• [INFORMATION]:
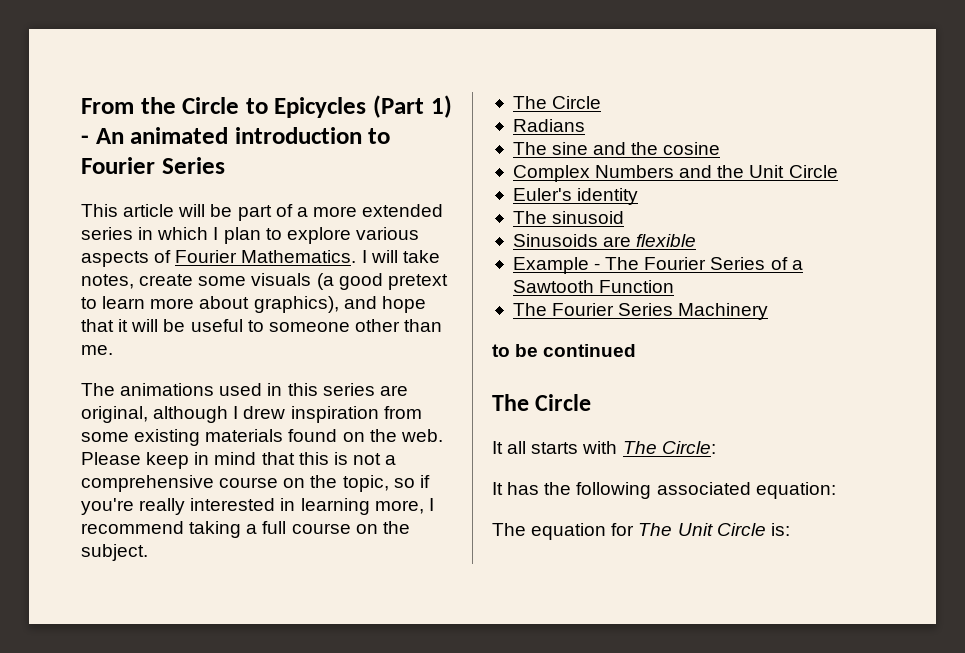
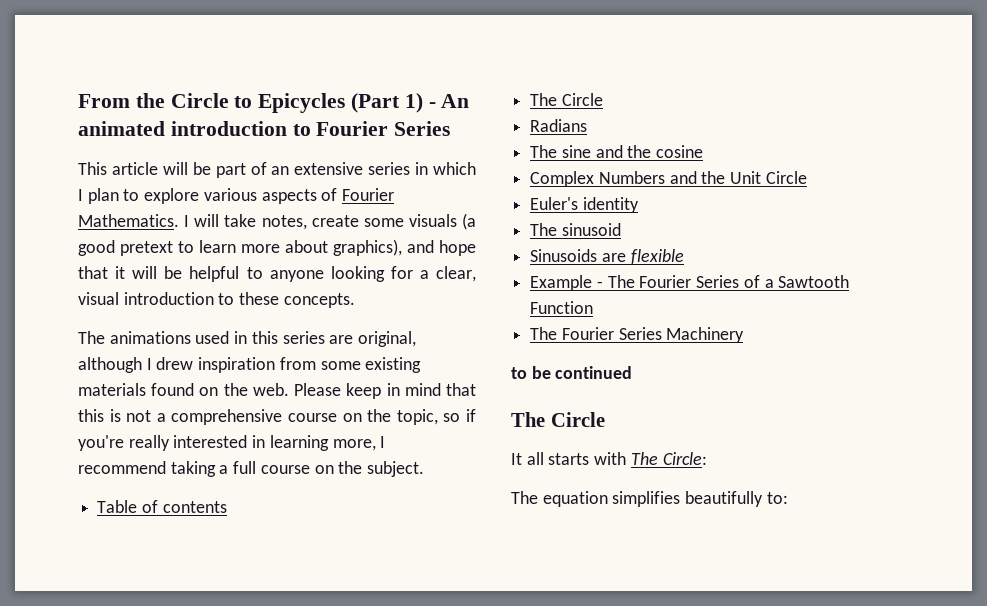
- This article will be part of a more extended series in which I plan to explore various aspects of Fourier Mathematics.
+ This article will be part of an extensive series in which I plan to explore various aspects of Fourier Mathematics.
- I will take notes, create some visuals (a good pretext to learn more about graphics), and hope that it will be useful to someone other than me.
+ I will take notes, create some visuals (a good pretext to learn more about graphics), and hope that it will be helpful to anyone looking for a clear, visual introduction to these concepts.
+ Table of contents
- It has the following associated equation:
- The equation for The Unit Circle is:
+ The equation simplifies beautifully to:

• [PROMPT]:
Every line of the material must be reproduced verbatim; the pictures are to be omitted.

• [WRITTEN ANSWER]:
- This article will be part of a more extended series in which I plan to explore various aspects of Fourier Mathematics.
+ This article will be part of an extensive series in which I plan to explore various aspects of Fourier Mathematics.
- I will take notes, create some visuals (a good pretext to learn more about graphics), and hope that it will be useful to someone other than me.
+ I will take notes, create some visuals (a good pretext to learn more about graphics), and hope that it will be helpful to anyone looking for a clear, visual introduction to these concepts.
+ Table of contents
- It has the following associated equation:
- The equation for The Unit Circle is:
+ The equation simplifies beautifully to:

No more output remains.